You are viewing a plain text version of this content. The canonical link for it is here.

Posted to users@pdfbox.apache.org by Jason Lewis <ja...@dickson.st> on 2016/05/16 12:26:54 UTC

problem extracting text from PDFs created in Windows 10

Hi,

I'm having a problem using PDFBox to extract text from PDFs.

I have an application that prints to a PDF printer device in Windows.
The PDF printer device is actually cups-pdf on a linux server.

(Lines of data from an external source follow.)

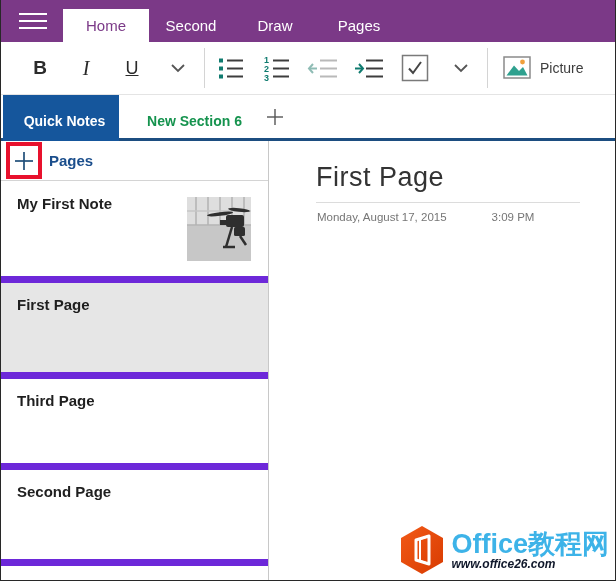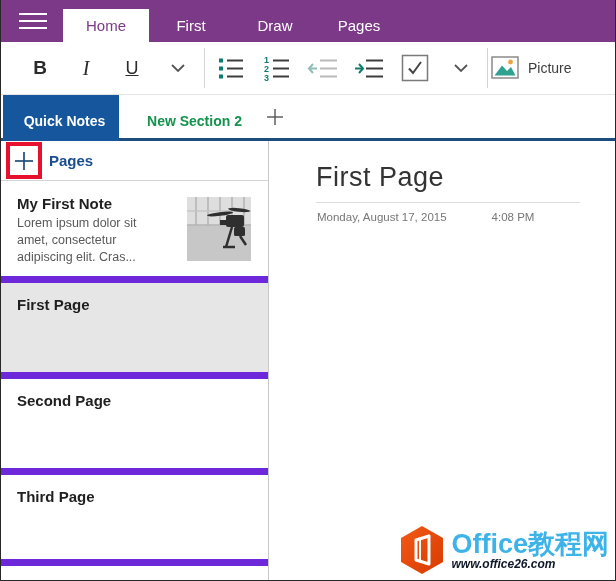--- a/index.html
+++ b/index.html
@@ -110,7 +110,7 @@
     </div>
     <div class="tb-tabs">
       <div class="tb-tab active">Home</div>
-      <div class="tb-tab">First</div>
+      <div class="tb-tab">Second</div>
       <div class="tb-tab">Draw</div>
       <div class="tb-tab">Pages</div>
     </div>

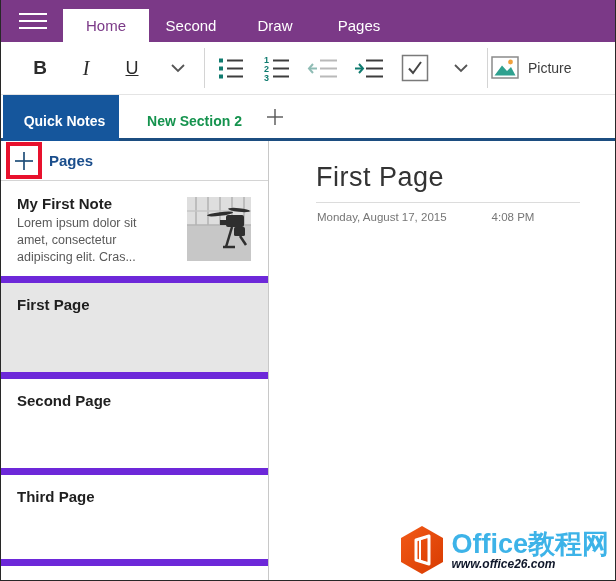--- a/index.html
+++ b/index.html
@@ -44,7 +44,7 @@
   .rb-italic { font-family:"Liberation Serif", serif; font-style:italic; font-size:20px; }
   .rb-underline { text-decoration:underline; font-size:18px; }
   .rb-divider { width:1px; height:40px; background:#d4d4d4; margin:0 3px; }
-  .rb-picture { display:flex; align-items:center; gap:9px; margin-left:0; cursor:pointer; }
+  .rb-picture { display:flex; align-items:center; gap:9px; margin-left:12px; cursor:pointer; }
   .rb-picture-label { font-size:14px; color:#3d3d3d; }
 
   

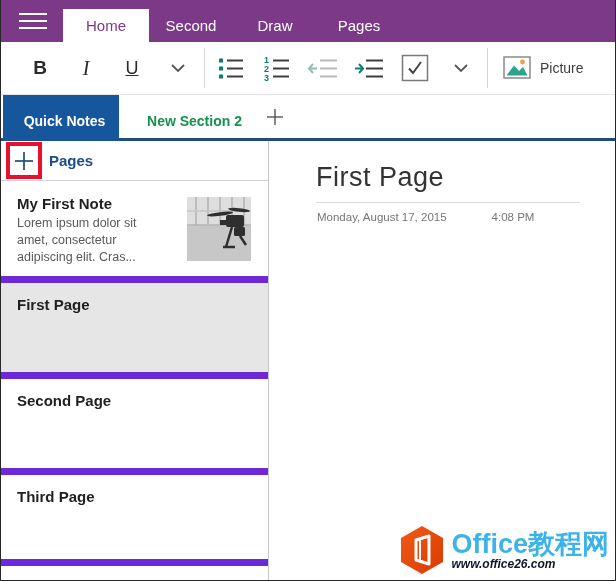--- a/index.html
+++ b/index.html
@@ -195,7 +195,7 @@
 
   <div class="sectionbar">
     <div class="sec-tab active">Quick Notes</div>
-    <div class="sec-tab inactive">New Section 2</div>
+    <div class="sec-tab inactive">New Section 6</div>
     <div class="sec-add">
       <svg width="18" height="18" viewBox="0 0 18 18">
         <line x1="9" y1="1" x2="9" y2="17" stroke="#555555" stroke-width="1.4"></line>

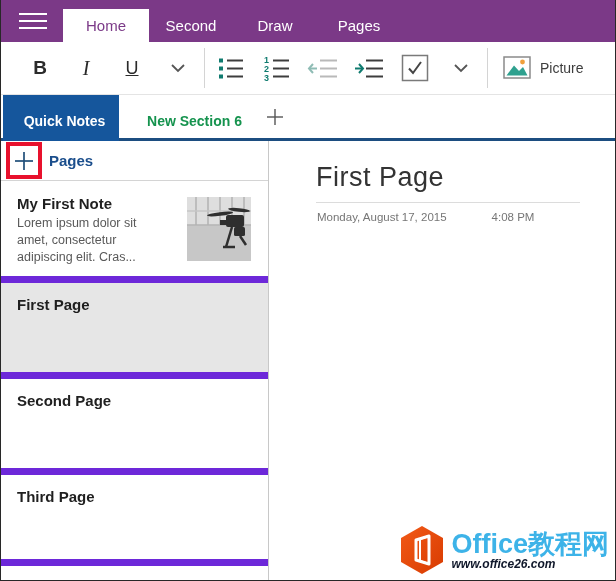--- a/index.html
+++ b/index.html
@@ -219,7 +219,6 @@
 
       <div class="page-item note">
         <div class="page-title-sm">My First Note</div>
-        <div class="page-preview">Lorem ipsum dolor sit amet, consectetur adipiscing elit. Cras...</div>
         <svg class="thumb" viewBox="0 0 64 64">
           <rect x="0" y="0" width="64" height="64" fill="#cfcfcf"></rect>
           <rect x="0" y="0" width="64" height="28" fill="#dedede"></rect>

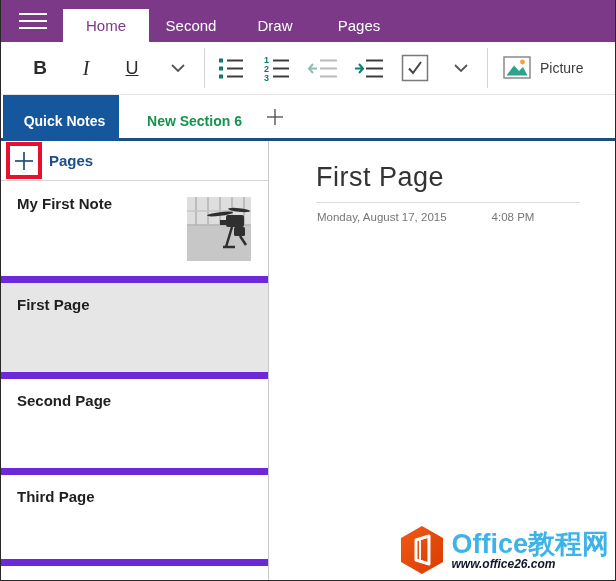--- a/index.html
+++ b/index.html
@@ -261,7 +261,7 @@
       <div class="title-rule"></div>
       <div class="meta">
         <span>Monday, August 17, 2015</span>
-        <span>4:08 PM</span>
+        <span>3:09 PM</span>
       </div>
 
       <div class="watermark">

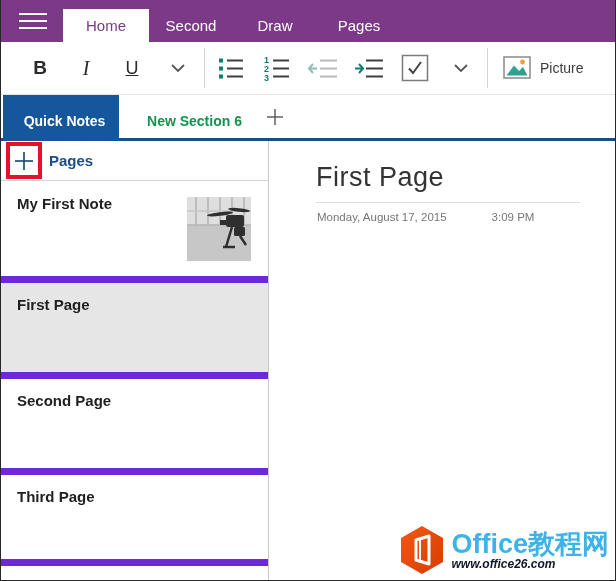--- a/index.html
+++ b/index.html
@@ -247,12 +247,12 @@
         <div class="page-title-sm">First Page</div>
       </div>
 
+      <div class="page-item plain last">
+        <div class="page-title-sm">Third Page</div>
+      </div>
+
       <div class="page-item plain">
         <div class="page-title-sm">Second Page</div>
-      </div>
-
-      <div class="page-item plain last">
-        <div class="page-title-sm">Third Page</div>
       </div>
     </aside>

Under Windows 7 I had the same problem extracting text from PDFs that
were generated in this way, they seemed unreadable by PDFBox. Eventually
I solved this by turning off the "Enable advanced printing features" in
the Windows printer driver settings. After that PDFBox was able to
extract the text perfectly.

In windows 10 however you can't turn this option off. From what I gather
Windows 10 uses "type 4" printer drivers and the option "enable advanced
printing features" is ticked but greyed out so you can't un-tick it.

I have a test PDF that PDFBox can read fine, but if I print that PDF in
windows to the CUPS PDF printer device, the resulting PDF is mangled in
some way that prevents PDFBox from parsing it.

Is there something I can do to make PDFBox be able to understand the
mangled PDF?

I've also noticed that I can't select text in the broken pdf. Maybe this
windows driver somehow outlines all the text so its no longer text but
vectors?

I'm using PDFBox like this:

java -jar pdfbox-app-2.0.1.jar ExtractText -encoding UTF-8 -console
-startPage 1 -endPage 1 test-pdf-broken.pdf


Link to working PDF:
https://www.dropbox.com/s/glcmhl7nkg8w45f/test-pdf-works.pdf?dl=0

link to broken PDF:
https://www.dropbox.com/s/uriq36brougr4z1/test-pdf-broken.pdf?dl=0

Any suggestions on how I might fix this?

Thanks,

Jason
-- 
Jason Lewis
http://emacstragic.net

---------------------------------------------------------------------
To unsubscribe, e-mail: users-unsubscribe@pdfbox.apache.org
For additional commands, e-mail: users-help@pdfbox.apache.org

Re: problem extracting text from PDFs created in Windows 10

Posted by Jason Lewis <ja...@dickson.st>.

Thanks Tilman,

I managed to resolve this issue by installing the Xerox Global
Postscript Print Driver, which is a type 3 driver and allows the
unchecking of the "enable advanced printing features"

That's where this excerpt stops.